-- ASSIGNMENT --
For the material below, reproduce exactly each line from the one that has "FILOSOFIA Y LETRAS</div>" through the one that has "continuación se men</div>", and no others; pictures stay out.

──────

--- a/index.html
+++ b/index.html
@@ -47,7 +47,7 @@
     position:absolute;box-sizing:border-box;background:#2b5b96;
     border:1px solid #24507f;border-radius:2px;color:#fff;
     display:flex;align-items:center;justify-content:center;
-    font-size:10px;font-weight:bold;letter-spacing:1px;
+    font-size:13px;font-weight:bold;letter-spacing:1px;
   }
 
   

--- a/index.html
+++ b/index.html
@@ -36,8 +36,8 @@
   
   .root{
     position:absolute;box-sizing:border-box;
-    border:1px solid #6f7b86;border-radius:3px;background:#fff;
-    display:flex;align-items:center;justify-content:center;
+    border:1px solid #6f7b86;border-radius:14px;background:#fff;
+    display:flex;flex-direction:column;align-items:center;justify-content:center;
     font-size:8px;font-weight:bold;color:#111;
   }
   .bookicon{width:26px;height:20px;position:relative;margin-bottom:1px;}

──────

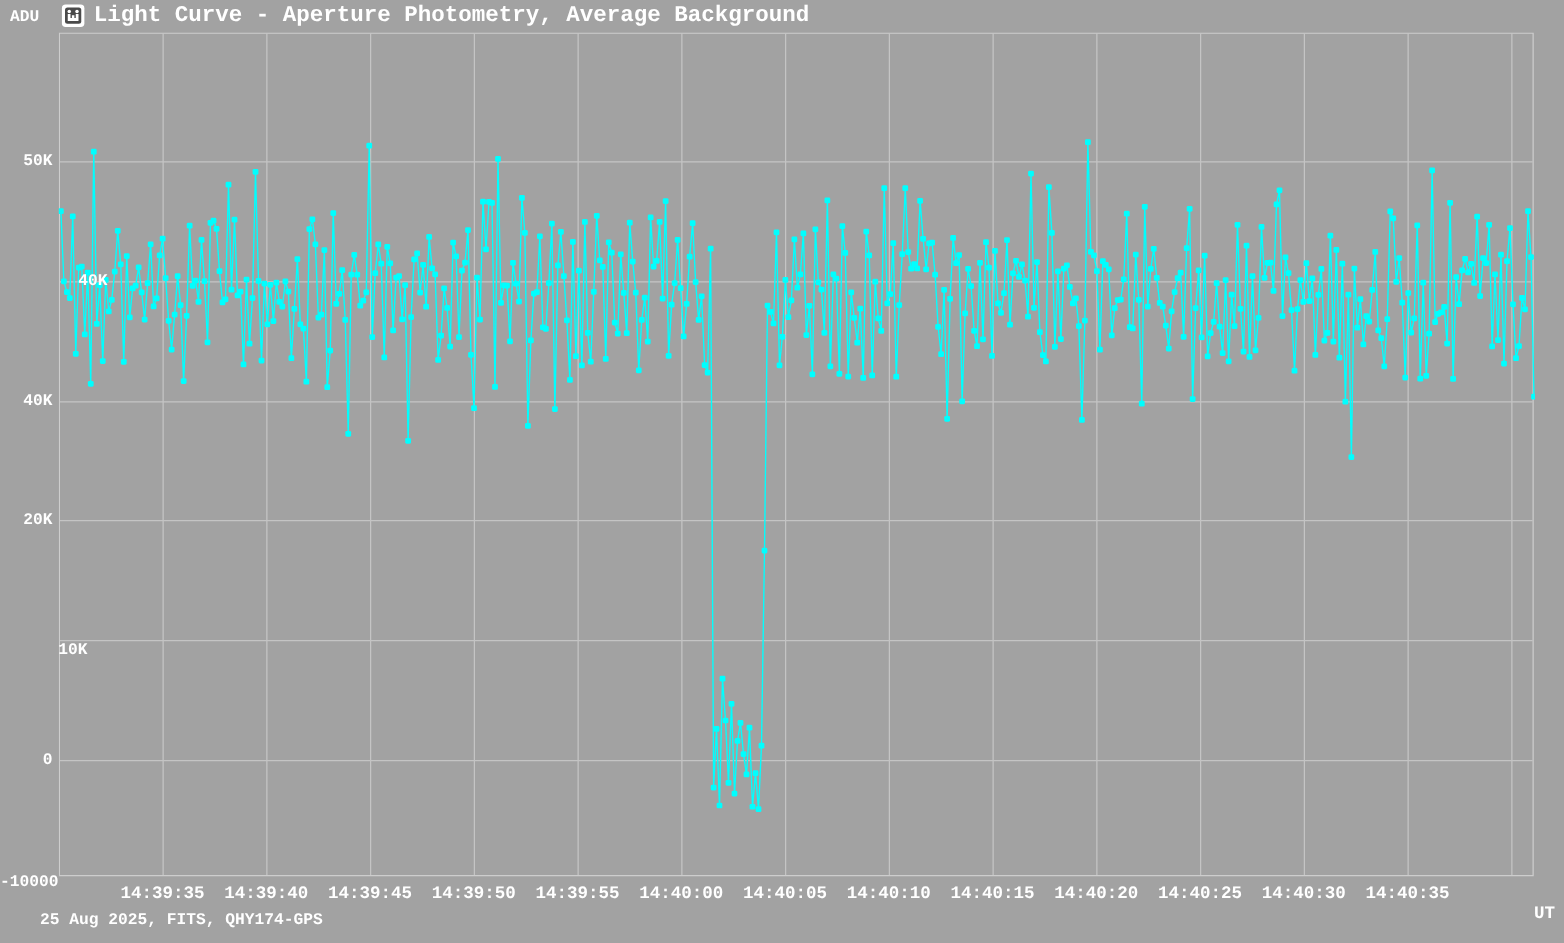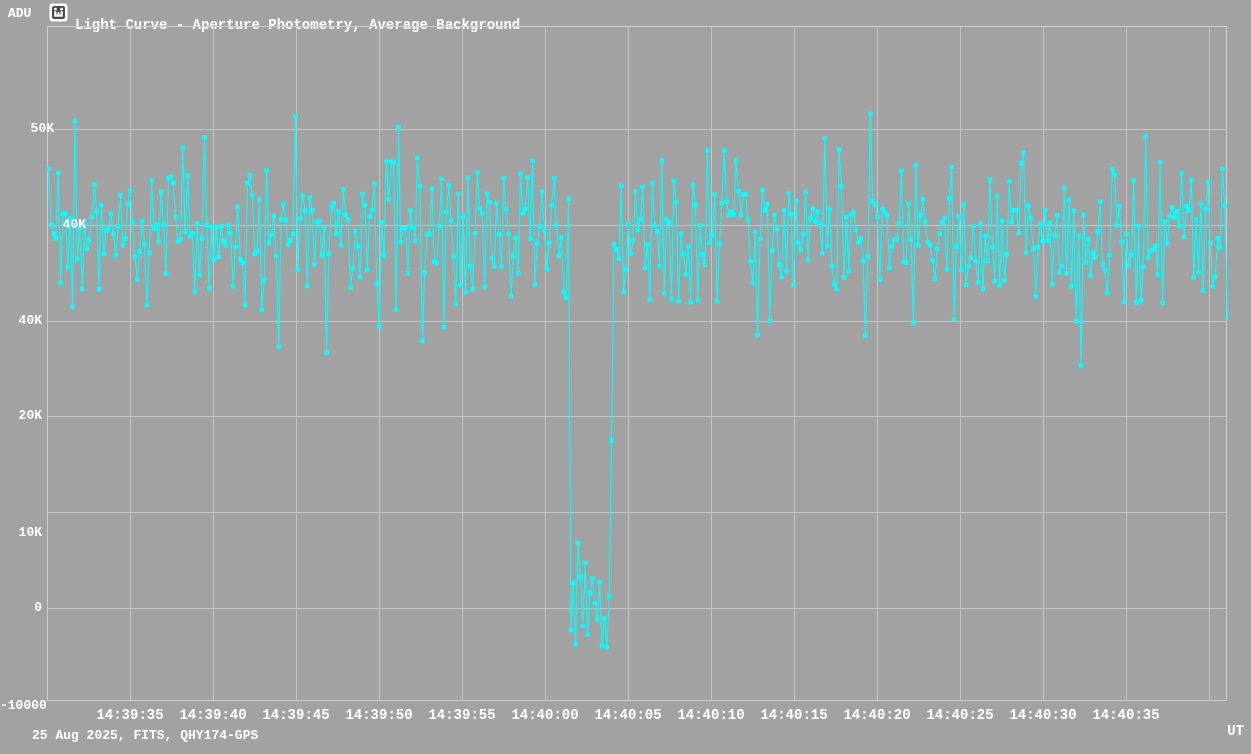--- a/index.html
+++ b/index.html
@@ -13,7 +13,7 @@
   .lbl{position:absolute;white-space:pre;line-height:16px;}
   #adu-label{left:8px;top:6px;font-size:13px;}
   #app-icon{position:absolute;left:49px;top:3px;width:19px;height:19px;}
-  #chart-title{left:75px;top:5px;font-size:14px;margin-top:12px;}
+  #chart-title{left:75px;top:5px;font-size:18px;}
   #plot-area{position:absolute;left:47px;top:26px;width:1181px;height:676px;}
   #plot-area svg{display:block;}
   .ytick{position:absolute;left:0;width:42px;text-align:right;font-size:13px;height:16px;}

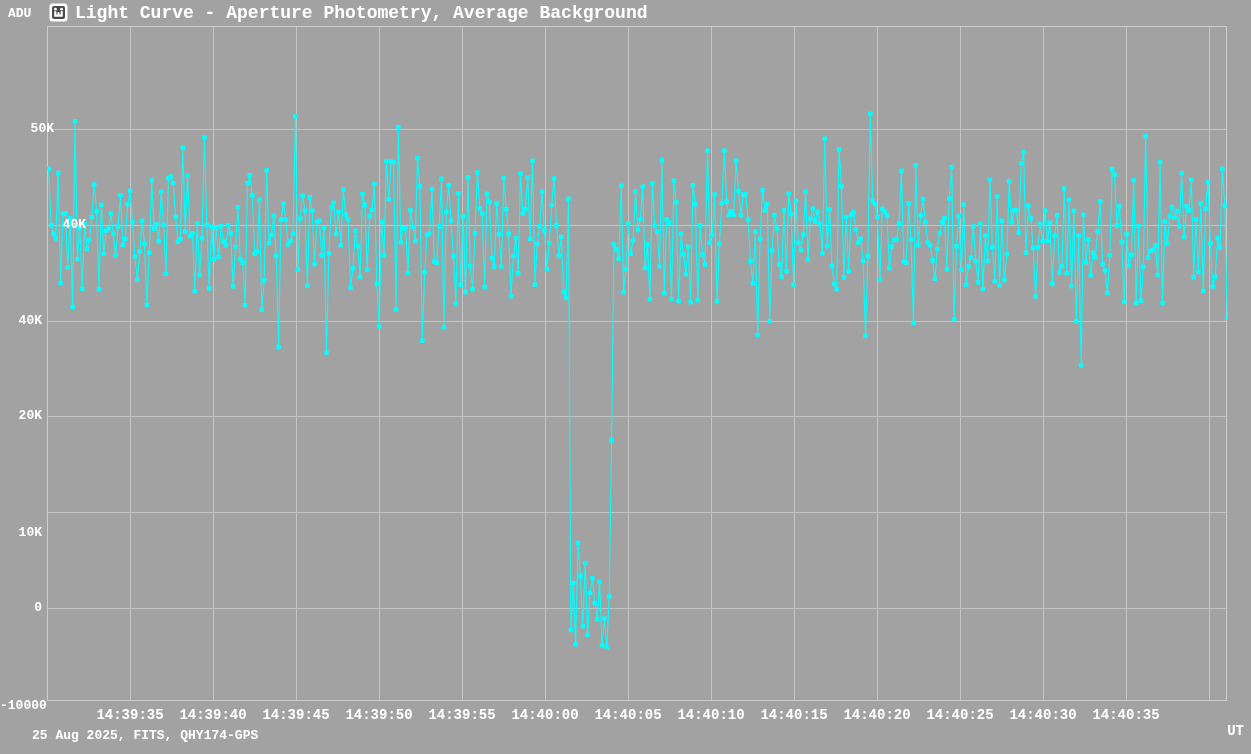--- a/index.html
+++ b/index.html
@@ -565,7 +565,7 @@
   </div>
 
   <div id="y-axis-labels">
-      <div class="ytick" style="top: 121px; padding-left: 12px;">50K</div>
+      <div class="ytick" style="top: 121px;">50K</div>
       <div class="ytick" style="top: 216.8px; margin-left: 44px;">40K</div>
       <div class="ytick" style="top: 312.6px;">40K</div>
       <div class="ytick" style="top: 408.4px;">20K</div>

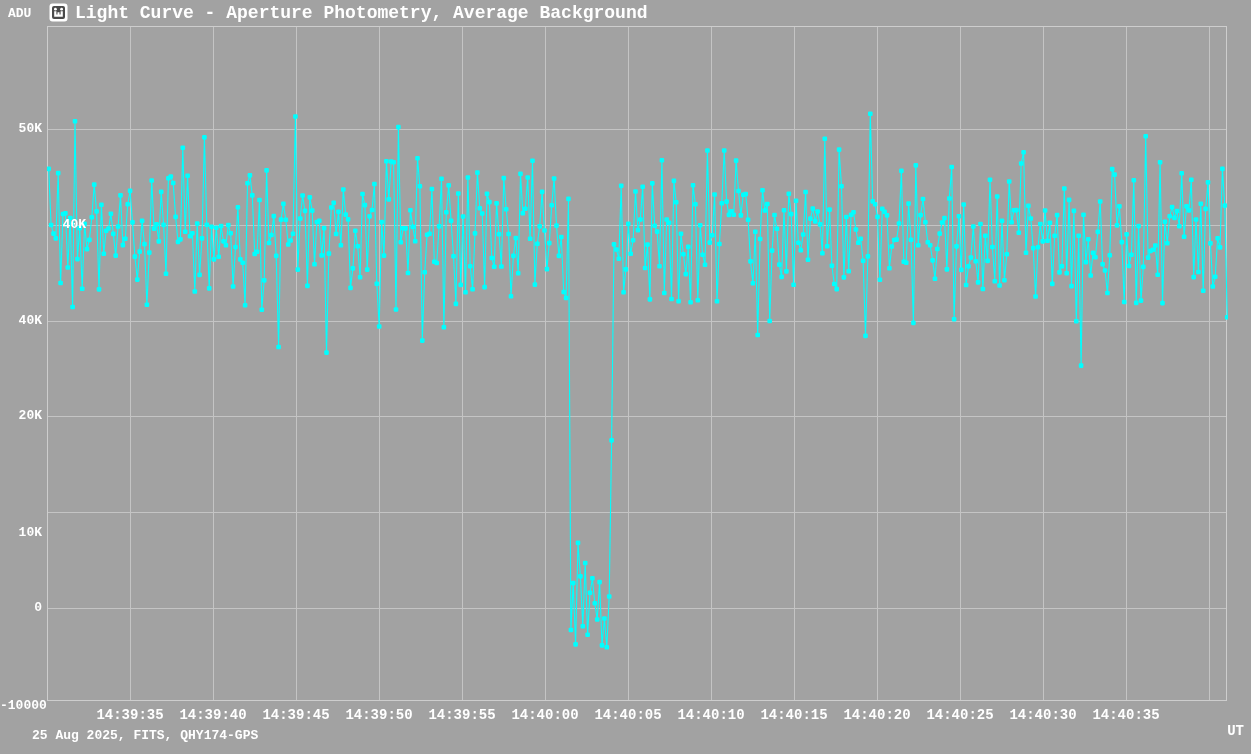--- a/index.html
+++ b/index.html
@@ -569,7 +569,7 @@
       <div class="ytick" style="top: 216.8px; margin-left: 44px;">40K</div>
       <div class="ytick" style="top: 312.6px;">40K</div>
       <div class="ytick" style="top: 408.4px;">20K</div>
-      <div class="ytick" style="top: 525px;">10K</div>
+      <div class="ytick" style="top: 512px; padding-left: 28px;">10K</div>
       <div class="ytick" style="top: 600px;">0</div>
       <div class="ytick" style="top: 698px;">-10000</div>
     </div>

──────

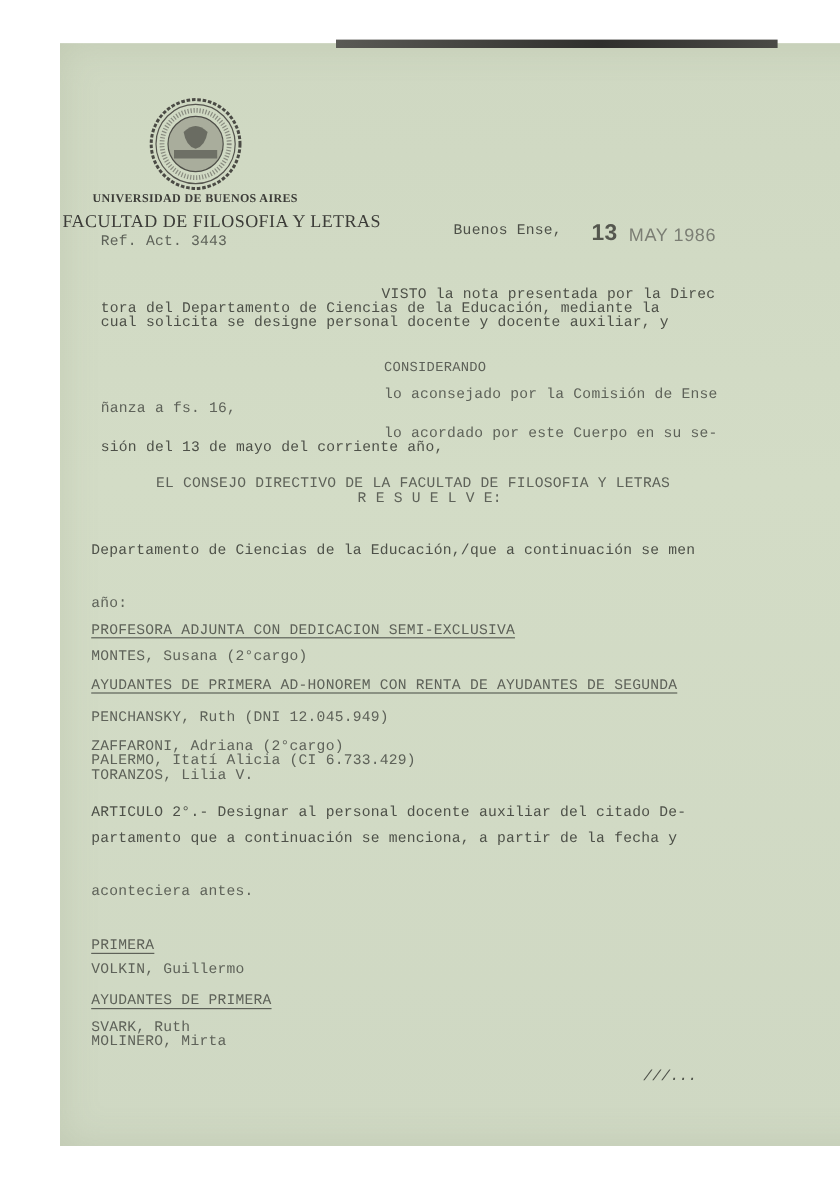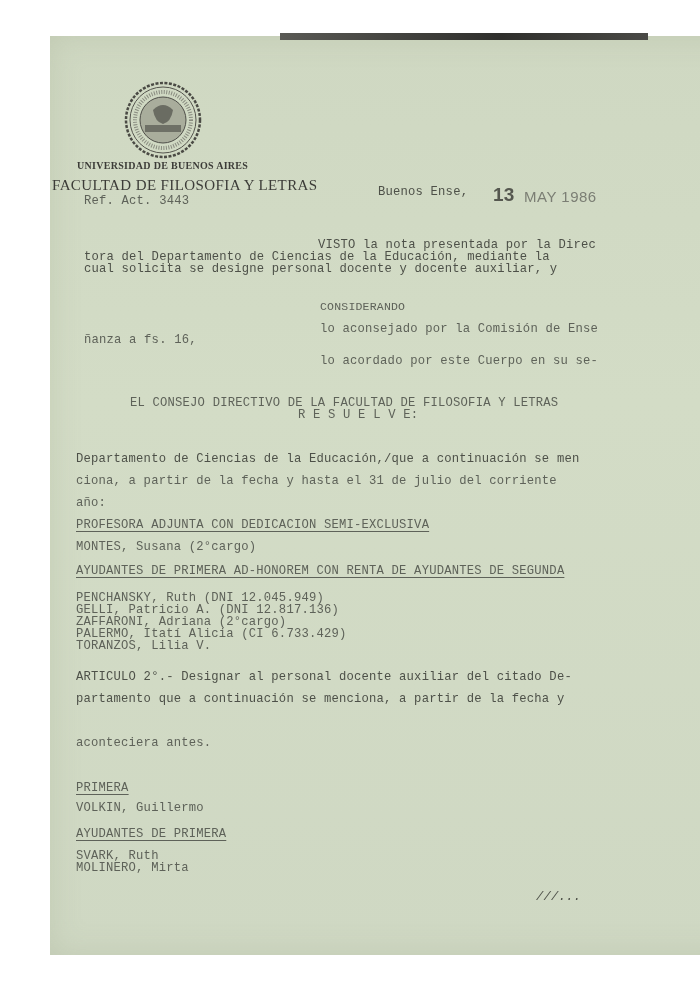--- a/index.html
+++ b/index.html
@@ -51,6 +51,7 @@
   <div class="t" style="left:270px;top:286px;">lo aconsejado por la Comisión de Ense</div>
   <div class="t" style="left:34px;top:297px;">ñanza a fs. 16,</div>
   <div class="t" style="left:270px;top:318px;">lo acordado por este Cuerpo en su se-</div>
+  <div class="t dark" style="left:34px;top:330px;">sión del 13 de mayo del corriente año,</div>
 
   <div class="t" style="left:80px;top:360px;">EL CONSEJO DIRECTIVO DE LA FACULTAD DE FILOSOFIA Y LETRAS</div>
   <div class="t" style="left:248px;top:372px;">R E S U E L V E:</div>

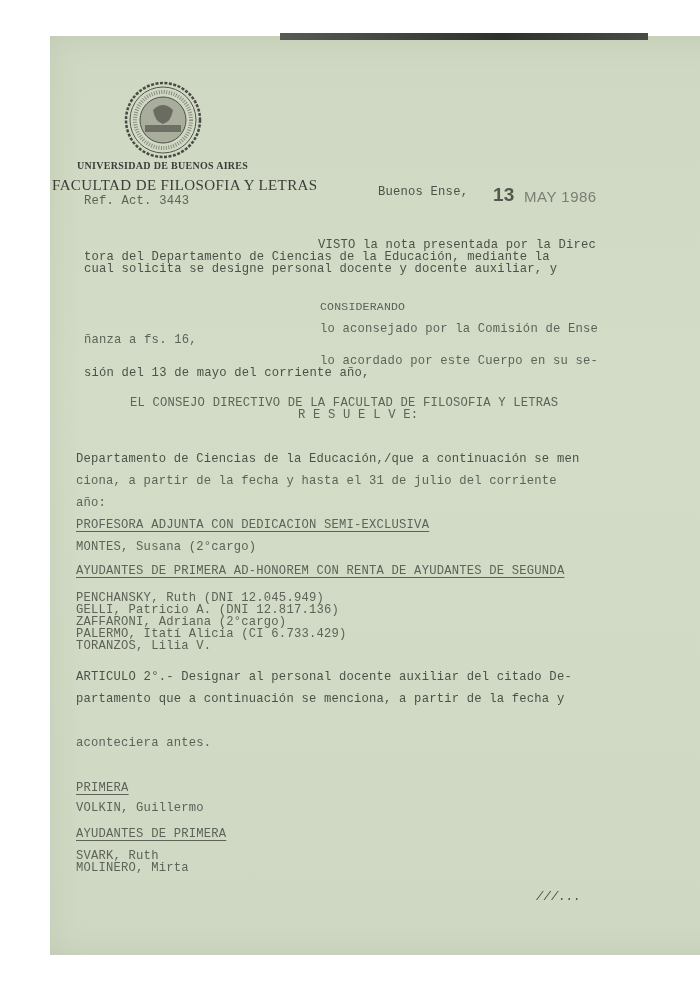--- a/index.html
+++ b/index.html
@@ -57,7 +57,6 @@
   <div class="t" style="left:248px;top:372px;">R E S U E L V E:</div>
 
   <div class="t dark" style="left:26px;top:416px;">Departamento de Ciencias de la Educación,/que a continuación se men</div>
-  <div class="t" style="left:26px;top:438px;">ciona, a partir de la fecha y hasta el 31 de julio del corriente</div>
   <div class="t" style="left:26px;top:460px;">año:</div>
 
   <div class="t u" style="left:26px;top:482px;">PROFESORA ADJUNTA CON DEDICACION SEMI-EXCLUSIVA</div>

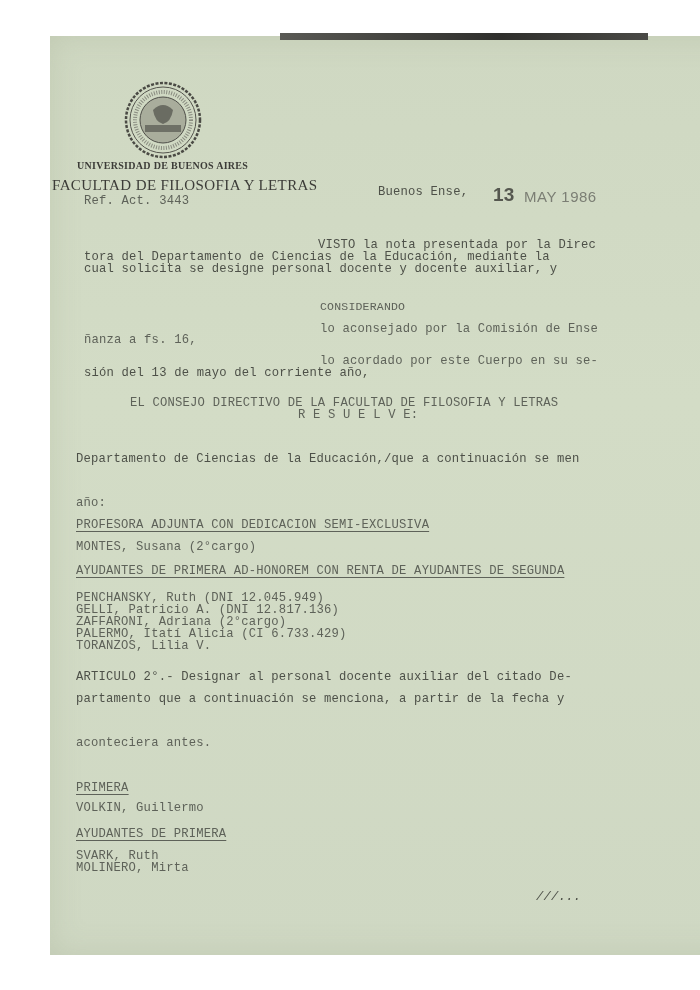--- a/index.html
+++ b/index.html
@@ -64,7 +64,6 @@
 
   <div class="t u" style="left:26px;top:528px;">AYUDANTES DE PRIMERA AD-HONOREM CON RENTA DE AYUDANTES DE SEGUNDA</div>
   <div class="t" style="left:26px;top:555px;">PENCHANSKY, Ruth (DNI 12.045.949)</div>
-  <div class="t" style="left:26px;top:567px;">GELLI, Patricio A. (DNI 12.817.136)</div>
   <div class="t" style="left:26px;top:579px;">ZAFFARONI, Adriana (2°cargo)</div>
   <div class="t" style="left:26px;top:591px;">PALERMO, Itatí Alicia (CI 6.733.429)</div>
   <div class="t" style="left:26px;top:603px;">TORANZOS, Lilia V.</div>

──────

-- EXERCISE OUTPUT --
   <div class="t" style="left:80px;top:360px;">EL CONSEJO DIRECTIVO DE LA FACULTAD DE FILOSOFIA Y LETRAS</div>
   <div class="t" style="left:248px;top:372px;">R E S U E L V E:</div>

--- a/index.html
+++ b/index.html
@@ -57,7 +57,6 @@
   <div class="t" style="left:248px;top:372px;">R E S U E L V E:</div>
 
   <div class="t dark" style="left:26px;top:416px;">Departamento de Ciencias de la Educación,/que a continuación se men</div>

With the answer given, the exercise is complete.